Dramatically different outcomes. Libya was an example of President Obama leading from behind (we mainly provided munitions support to EU operation), but Gaddafi had already abandoned his WMD program so all that was accomplished was trading a dictator for a lawless state where radical elements could prosper, and that still has different factions fighting for control.

Iraq appears better off, but is definitely in Iran's sphere of influence, that Iran it attempting to extend in a continuous arc through Syria into Lebanon.   
Quote
Now it's the same story with Venezuela, and frankly I don't believe a word they say anymore.
They? 

Um no... Venezuela was one of the wealthiest nations in south america thanks to its vast oil riches before Chavez nationalized the major industries (like oil but now almost everything), and gutted them with years of no maintenance, investment, and mismanagement. Maduro's only remaining supporters are nations doing so just to irritate and thwart American influence (Russia and China).  We don't need his oil, but the Venezuelan people deserve a better quality of life than they are getting. I can't even imagine a 10 million percent inflation rate.
Quote
So I don't think it is as simple as 'removing the bad guy'. The world is more complicated than that.
If you think USA/EU cares about 'democracy, freedom and the people' of the foreign nations then you are just naive. Protecting your own interests is only thing that matters in geopolitics, and often it contradicts the well being of the population.
Call me naive (again). It is protecting our interests to manage Russian and Chinese influence in South America. More importantly this is about the Venezuelan people's interest. They already had a constitutional democracy before Chavez gutted it, while stealing his nations wealth. This is not like starting from scratch, just undoing a couple decades of bad behavior, and restoring former civility, and quality of life.

Maduro won't even allow humanitarian aid in that has been sitting in Columbia right across the border, while his people starve and desperately need medical supplies.
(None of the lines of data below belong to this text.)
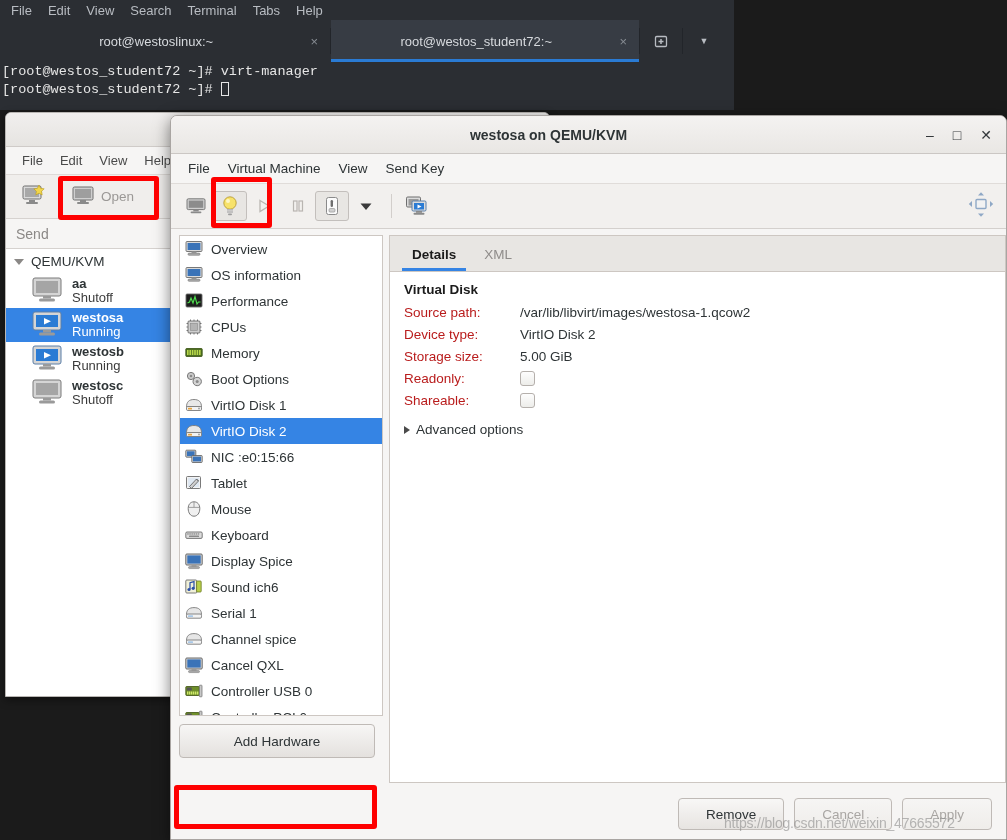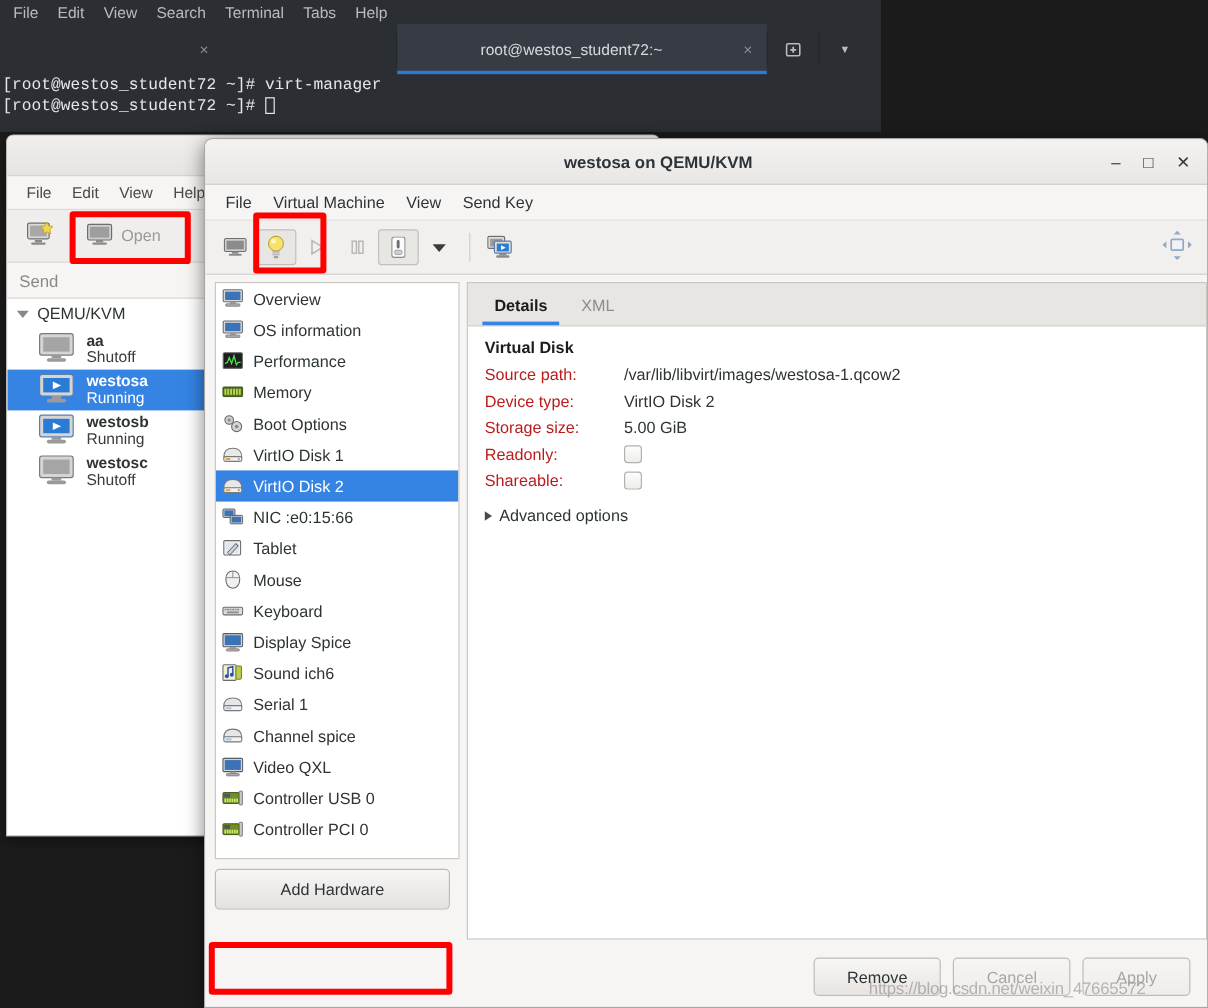"root@westoslinux:~" span.tlabel { html: none -> <span>root@westoslinux:~</span> }
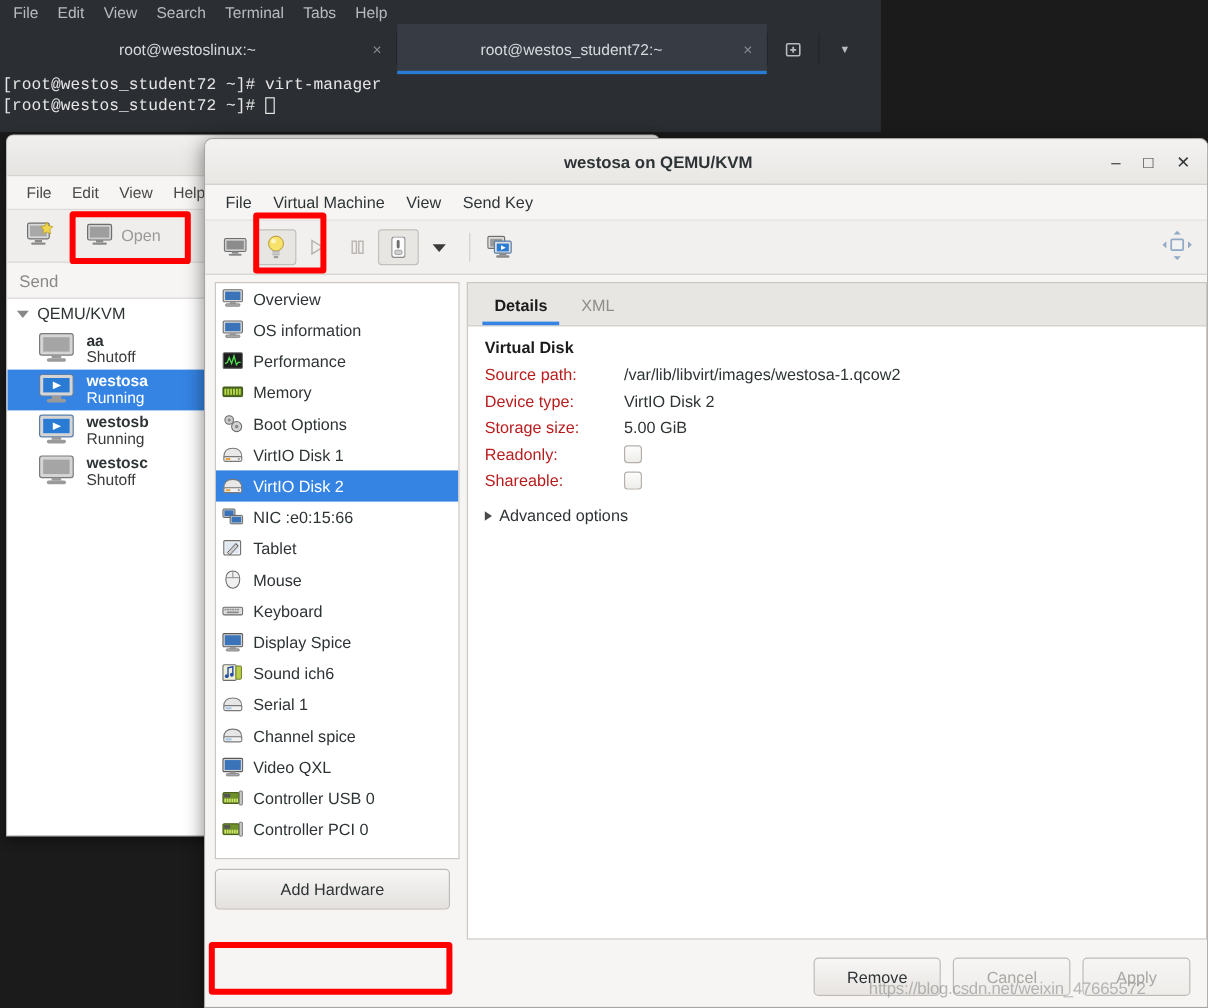"CPUs" div.hw-item { html: none -> <div> <span><svg> <rect></rect> <rect></rect> <g> <path></path> </g> </svg></span> <span>CPUs</span> </div> }
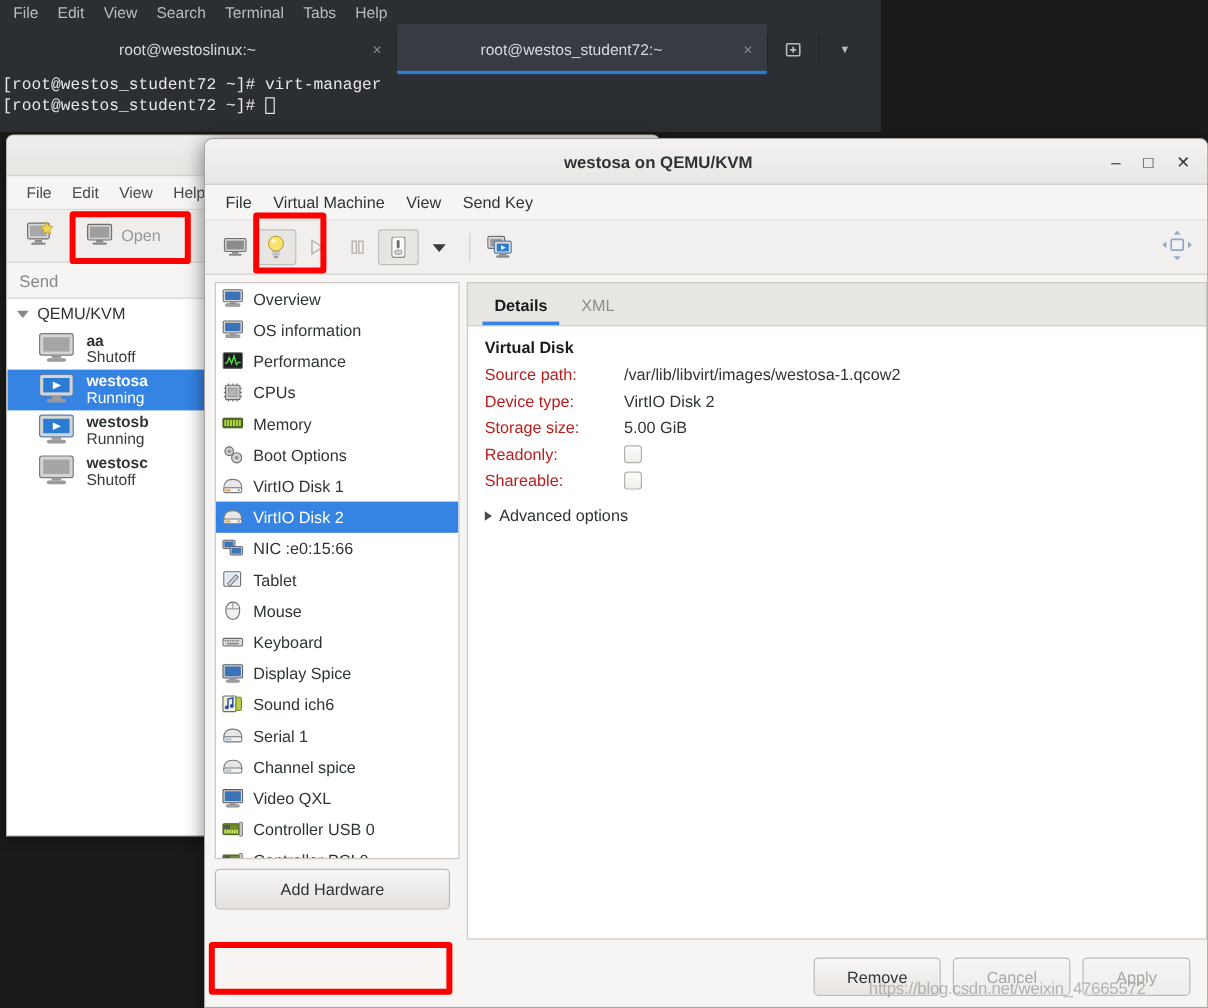"Video QXL" span { text: Video -> Cancel }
Scott is hearing anecdotal evidence from ex-pats who already left Venezuela for Florida out of desperation and they were the lucky ones.

JR
John Roberts
http://circularscience.com
Tune it, or don't play it...

Anthon

Re: Venezuela heating up
« Reply #14 on: March 10, 2019, 03:10:11 PM »
Again, I will not pretend I know the situation in Venezuela, I just see a lot of very familiar red flags of the situations I'm well aware of, so I'm very sceptical.
I'm just saying the mainstream media lost all its credibility in the past decade, at least for me.

By 'they' I mean all the mainstream media.
There is absolutely no alternative point of view of foreign matters what so ever. Nobody would even go as far as translating what the foreign leaders have to say. You always get some reporter that says what you need to hear, only 1 interpretation, only 1 part of the story. All supposedly independent media outlets repeat the same thing.
And what you need to hear, is that whoever is inconvenient for the big business is bad and everybody who is convenient is good. The people are not a part of equation here.
Nothing personal, just business.

I don't see how Russian and Chinese investments in Venezuela are against the rules. Open market? I guess not.
Yes, I do believe USA acts in the interests of its economy and defends itself from Russian and Chinese competition, but I don't believe it cares about the people.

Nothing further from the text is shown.